Other speakers at the day-long seminar are:
• Maryan Street, ACC Minister
• Paul Hutchison, National’s disability issues spokesperson.
• Alan Clayton, Australian research consultant who peer reviewed the Pricewaterhouse Coopers review of ACC.
• Hazel Armstrong, lawyer specialising in accident compensation and employment law.

The seminar will also include a panel of MPs
• Sue Bradford, Green Party
• Peter Brown, NZ First
• Heather Roy, ACT
• Judy Turner, United Future

David Russell, the former chief executive of the NZ Consumers’ Institute, will chair the seminar.
Kevin O’Leary, from the NZ Association of Occupational Therapists, is the seminar convenor.

The seminar has been organised by a wide range of organisations that include: the NZ Society of Physiotherapists; Public Services Association; NZ Nurses Organisation; Osteopathic Society of NZ; Engineering, Printing and Manufacturing Union; NZ Association of Occupational Therapists; NZ Council of Trade Unions; Podiatry NZ; Rail and Maritime Transport Union; the National Assembly of People with Disabilities and the NZ College of Clinical Psychologists.

“We have organised this seminar because how we provide accident compensation is an issue that affects every single New Zealander,” says ACC Futures seminar convenor, Kevin O’Leary.

“Accident compensation touches every aspect of our lives as we can be injured at work, playing sport, gardening or doing any activity from DIY to scuba diving.”
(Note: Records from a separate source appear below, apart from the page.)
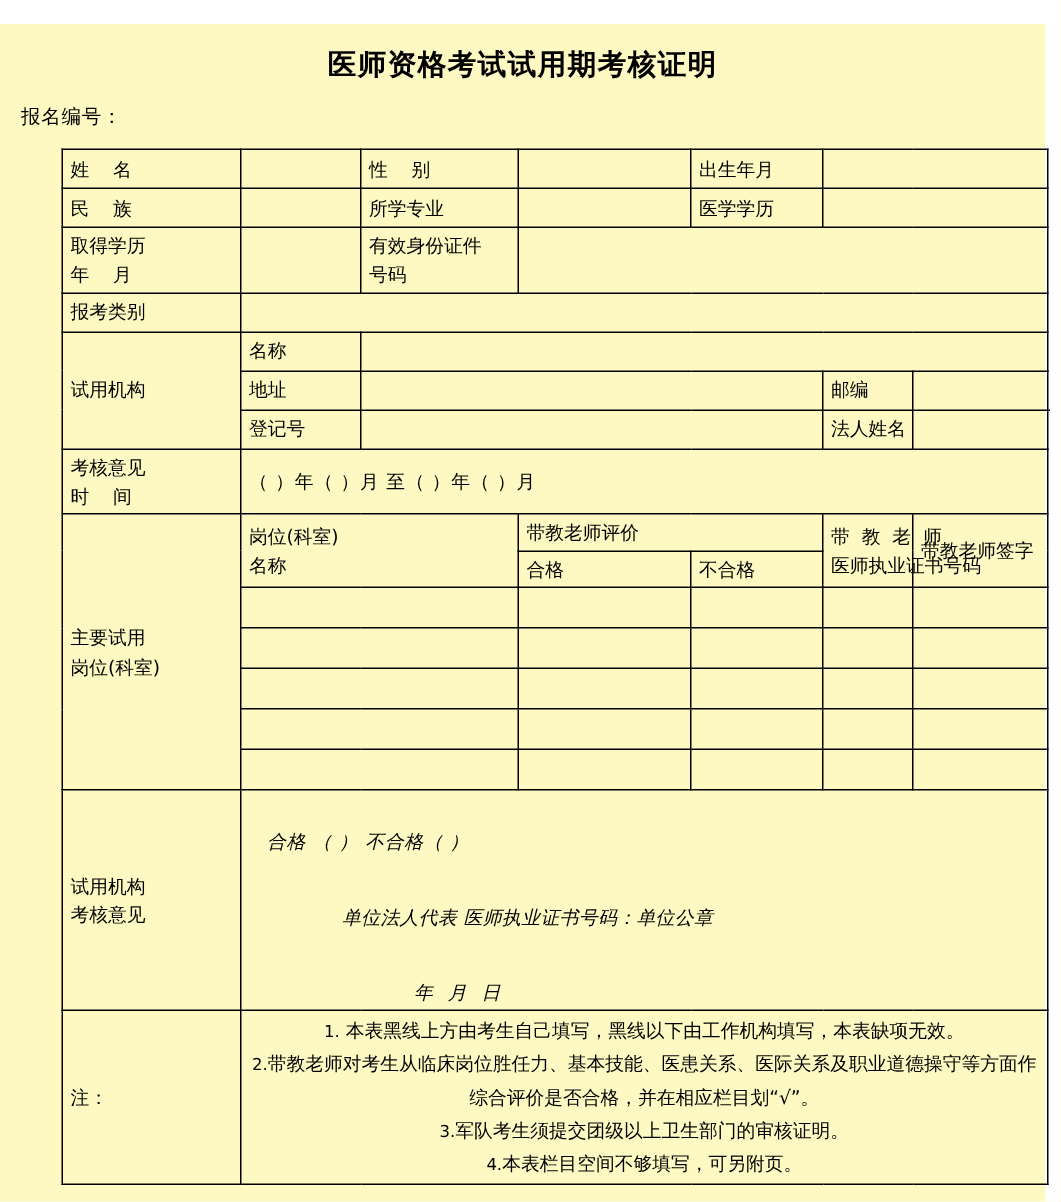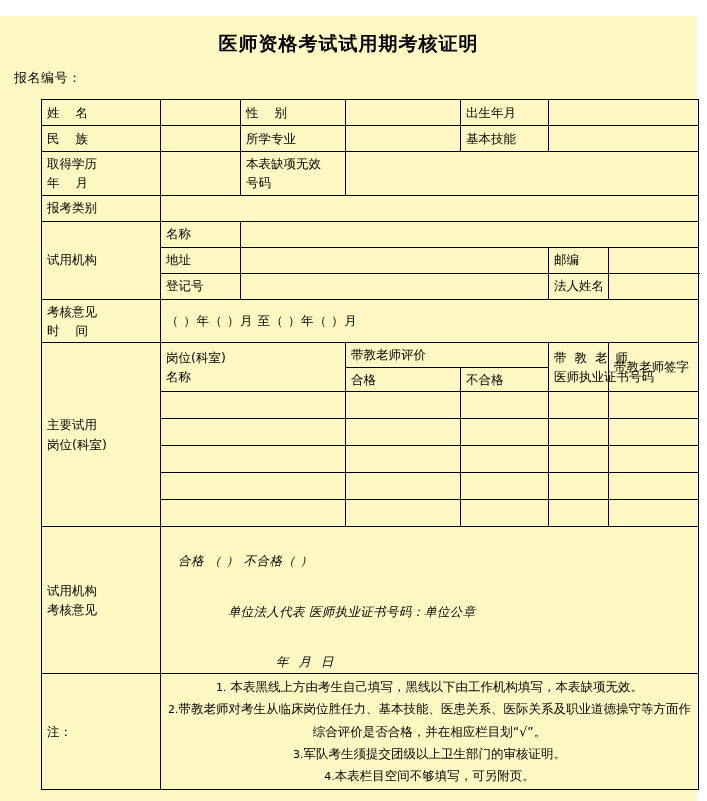--- a/index.html
+++ b/index.html
@@ -144,7 +144,7 @@
       <td class="blank"></td>
       <td class="lbl">所学专业</td>
       <td class="blank"></td>
-      <td class="lbl">基本技能</td>
+      <td class="lbl">医学学历</td>
       <td class="blank" colspan="2"></td>
     </tr>
 

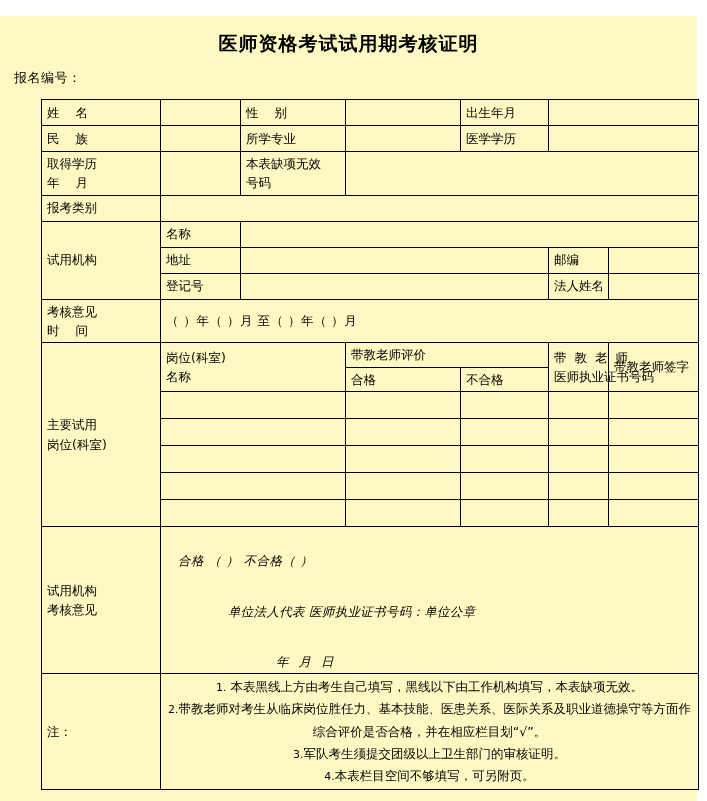--- a/index.html
+++ b/index.html
@@ -152,7 +152,7 @@
       <td class="lbl two-line">取得学历
 年    月</td>
       <td class="blank"></td>
-      <td class="lbl two-line">本表缺项无效
+      <td class="lbl two-line">有效身份证件
 号码</td>
       <td class="blank" colspan="4"></td>
     </tr>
“This is why we’ve invited hundreds of health, sports, business, education and other organisations to the seminar. These include the NZ Insurance Council, NZ Medical Association, NZ School Trustees Association and the NZ Rugby Union.”
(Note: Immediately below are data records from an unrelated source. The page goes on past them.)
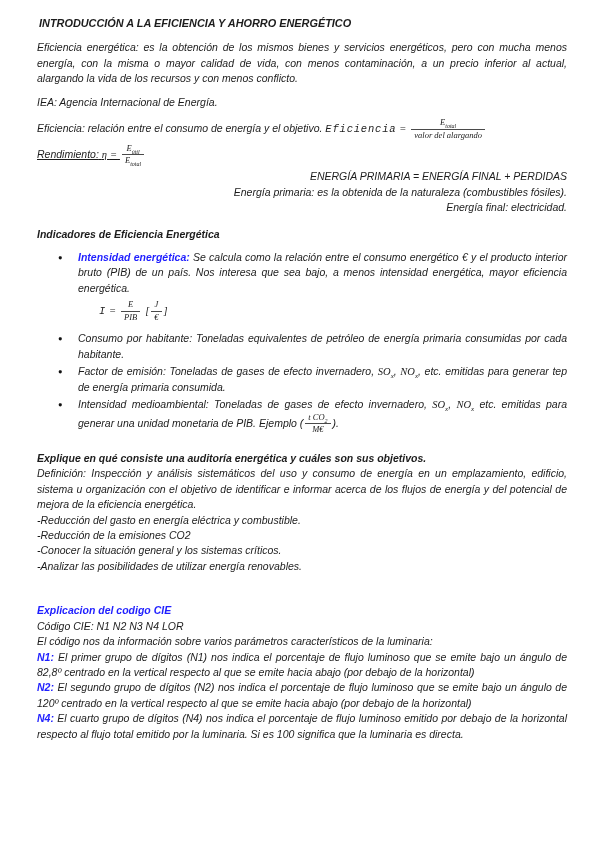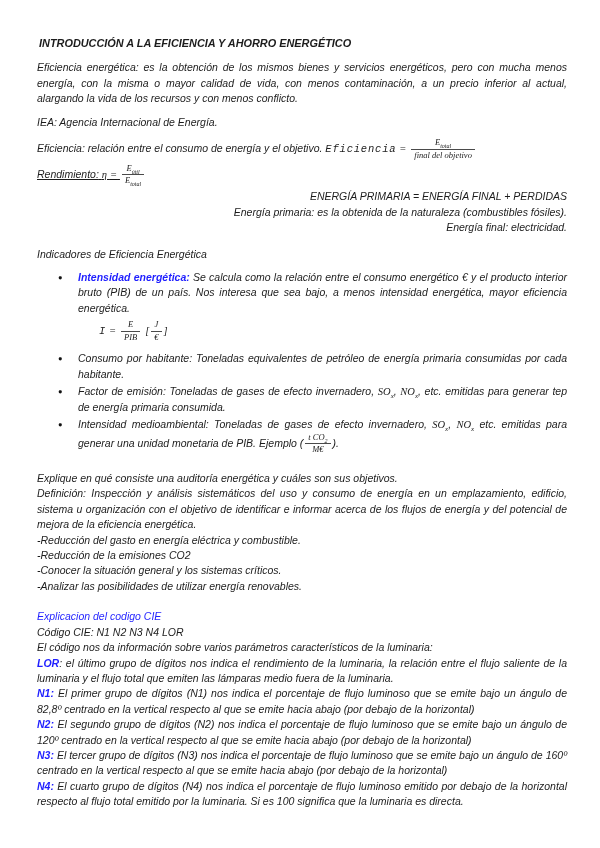--- a/index.html
+++ b/index.html
@@ -15,7 +15,7 @@
   .page {
     box-sizing: border-box;
     width: 600px; height: 848px;
-    padding: 36px 33px 10px 37px;
+    padding: 16px 33px 10px 37px;
     overflow: hidden;
   }
   p { margin: 0; }

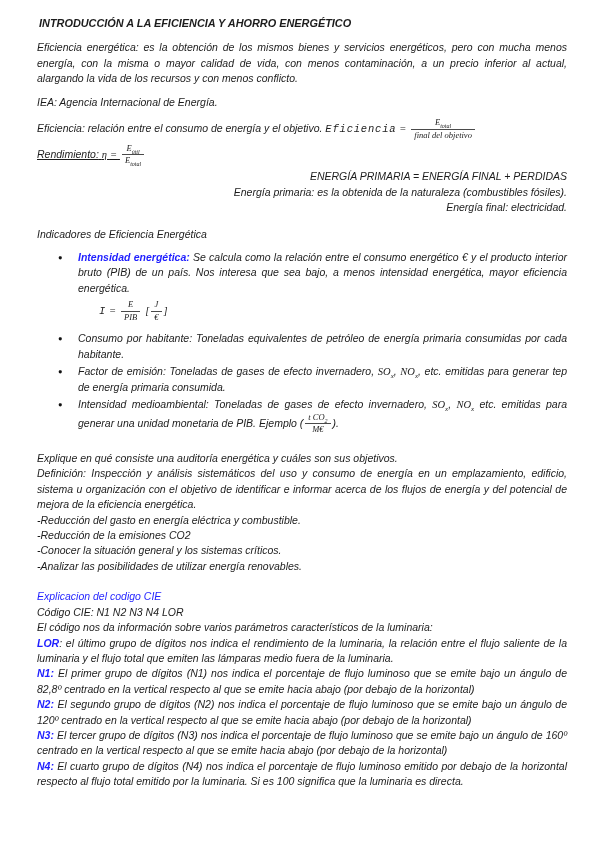--- a/index.html
+++ b/index.html
@@ -85,7 +85,7 @@
   <p class="formula-line"><span>Eficiencia: relación entre el consumo de energía y el objetivo.</span>
     <span class="math mathsp">Eficiencia</span>
     <span class="math">=</span>
-    <span class="frac"><span class="num"><span>E</span><sub class="msub">total</sub></span><span class="den">final del objetivo</span></span>
+    <span class="frac"><span class="num"><span>E</span><sub class="msub">total</sub></span><span class="den">valor del alargando</span></span>
   </p>
 
   <p class="formula-line mb-sm"><span>Rendimiento:</span>

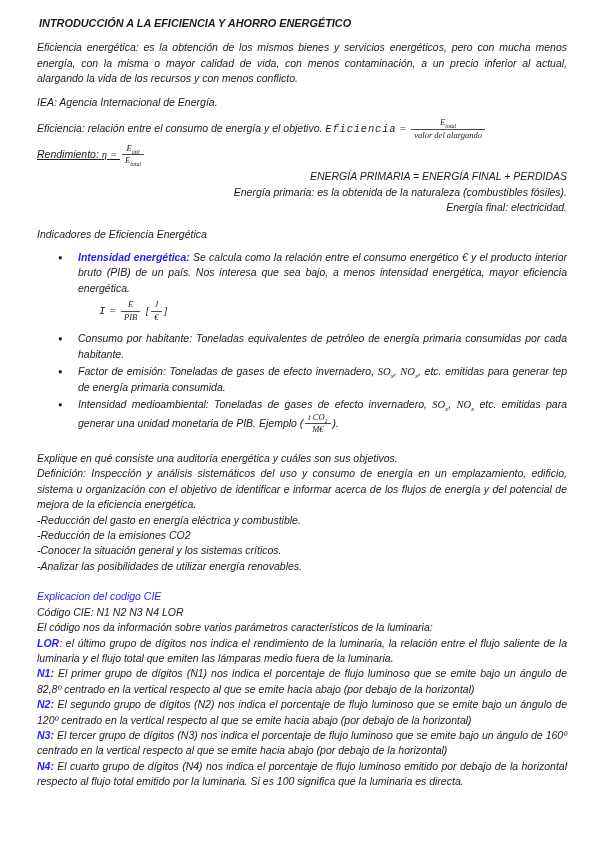--- a/index.html
+++ b/index.html
@@ -29,7 +29,7 @@
   .mb-sm { margin-bottom: 3px; text-decoration: underline; }
   .bold { font-weight: bold; }
   .blue { color: var(--accent); }
-  .heading { font-weight: normal; margin: 0 0 7px; }
+  .heading { font-weight: bold; margin: 0 0 7px; }
   .section-gap { margin-top: 16px; }
   .big-gap { margin-top: 15px; }
 

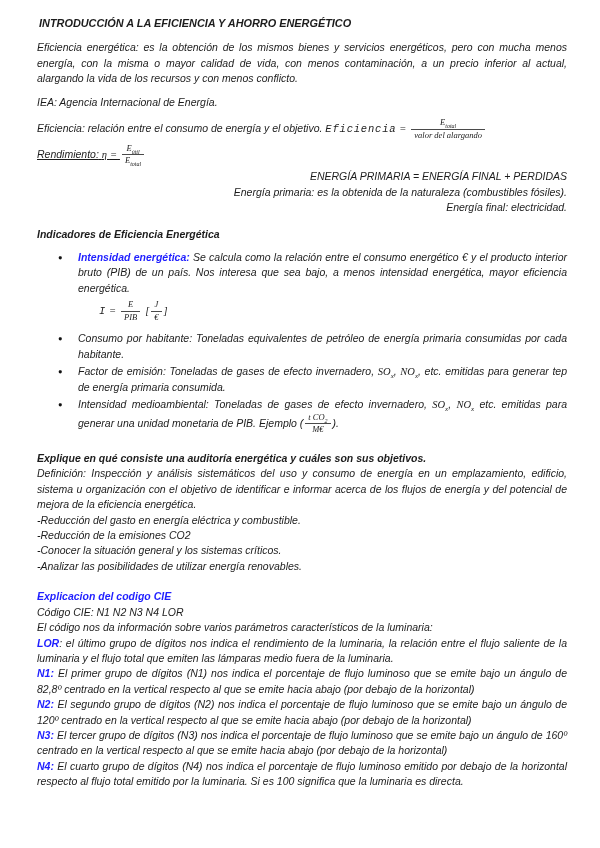--- a/index.html
+++ b/index.html
@@ -31,7 +31,7 @@
   .blue { color: var(--accent); }
   .heading { font-weight: bold; margin: 0 0 7px; }
   .section-gap { margin-top: 16px; }
-  .big-gap { margin-top: 15px; }
+  .big-gap { margin-top: 29px; }
 
   
   .math { font-family: "Liberation Serif", serif; font-style: italic; }

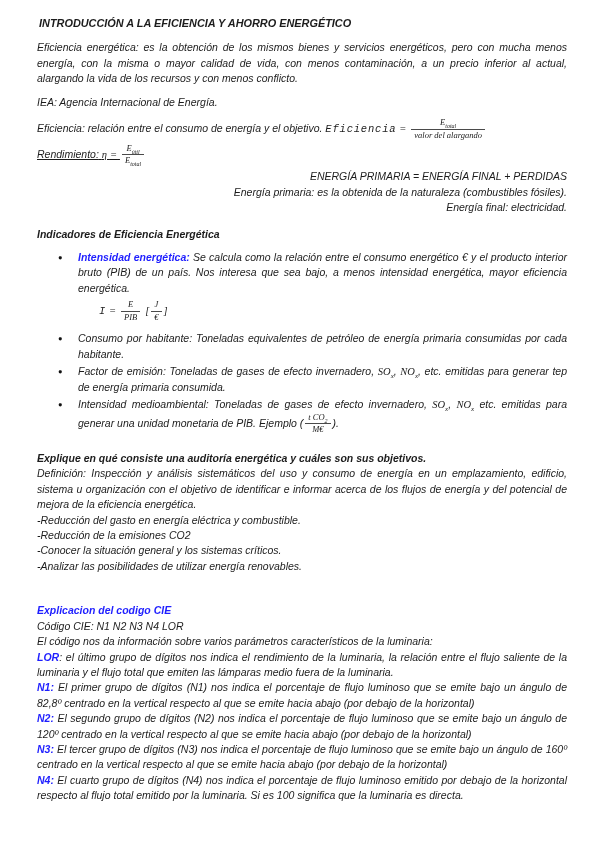--- a/index.html
+++ b/index.html
@@ -144,7 +144,6 @@
   <p>Código CIE: N1 N2 N3 N4 LOR</p>
   <p>El código nos da información sobre varios parámetros característicos de la luminaria:</p>
 
-  <p class="just"><span class="blue bold">LOR</span><span>: el último grupo de dígitos nos indica el rendimiento de la luminaria, la relación entre el flujo saliente de la luminaria y el flujo total que emiten las lámparas medio fuera de la luminaria.</span></p>
   <p class="just"><span class="blue bold">N1:</span><span> El primer grupo de dígitos (N1) nos indica el porcentaje de flujo luminoso que se emite bajo un ángulo de 82,8º centrado en la vertical respecto al que se emite hacia abajo (por debajo de la horizontal)</span></p>
   <p class="just"><span class="blue bold">N2:</span><span> El segundo grupo de dígitos (N2) nos indica el porcentaje de flujo luminoso que se emite bajo un ángulo de 120º centrado en la vertical respecto al que se emite hacia abajo (por debajo de la horizontal)</span></p>
   <p class="just"><span class="blue bold">N3:</span><span> El tercer grupo de dígitos (N3) nos indica el porcentaje de flujo luminoso que se emite bajo un ángulo de 160º centrado en la vertical respecto al que se emite hacia abajo (por debajo de la horizontal)</span></p>

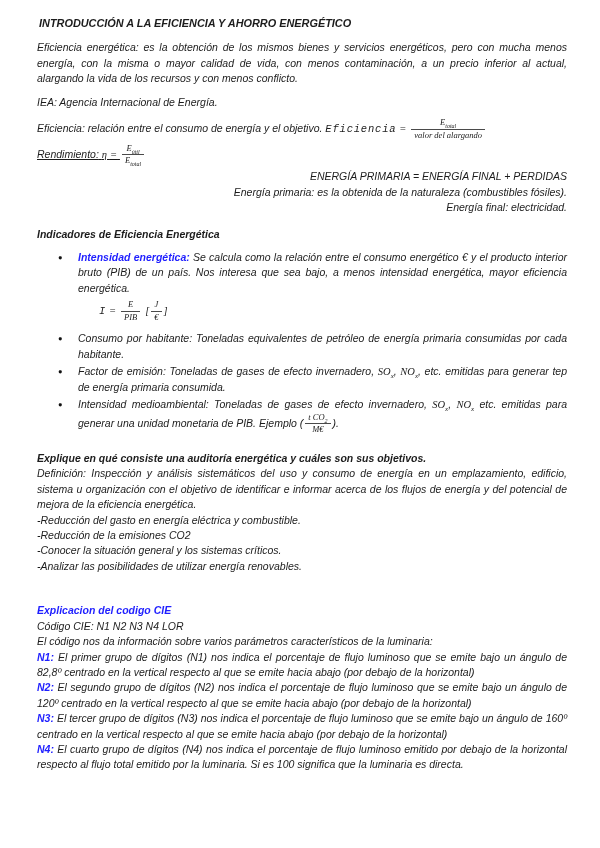--- a/index.html
+++ b/index.html
@@ -146,7 +146,6 @@
 
   <p class="just"><span class="blue bold">N1:</span><span> El primer grupo de dígitos (N1) nos indica el porcentaje de flujo luminoso que se emite bajo un ángulo de 82,8º centrado en la vertical respecto al que se emite hacia abajo (por debajo de la horizontal)</span></p>
   <p class="just"><span class="blue bold">N2:</span><span> El segundo grupo de dígitos (N2) nos indica el porcentaje de flujo luminoso que se emite bajo un ángulo de 120º centrado en la vertical respecto al que se emite hacia abajo (por debajo de la horizontal)</span></p>
-  <p class="just"><span class="blue bold">N3:</span><span> El tercer grupo de dígitos (N3) nos indica el porcentaje de flujo luminoso que se emite bajo un ángulo de 160º centrado en la vertical respecto al que se emite hacia abajo (por debajo de la horizontal)</span></p>
   <p class="just"><span class="blue bold">N4:</span><span> El cuarto grupo de dígitos (N4) nos indica el porcentaje de flujo luminoso emitido por debajo de la horizontal respecto al flujo total emitido por la luminaria. Si es 100 significa que la luminaria es directa.</span></p>
 
 </div>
“With an election coming up we believe it’s timely for all of us to be talking about how we deliver accident compensation now and in the future. There is much to discuss,” says Kevin O’Leary

In April, Pricewaterhouse Coopers released its review of how well ACC provides accident compensation. The company found that the corporation “performs as well or better than most other schemes we can observe around the world.” It formed the view that we should keep ACC as the sole provider of workplace accident compensation.

In July, National announced that the party would investigate opening workplace accident compensation to competition. John Key says if National is elected this will almost certainly happen.

“This seminar brings together a wide range of people and organisations to look at these diverse views of how we provide accident compensation,” says Kevin O’Leary.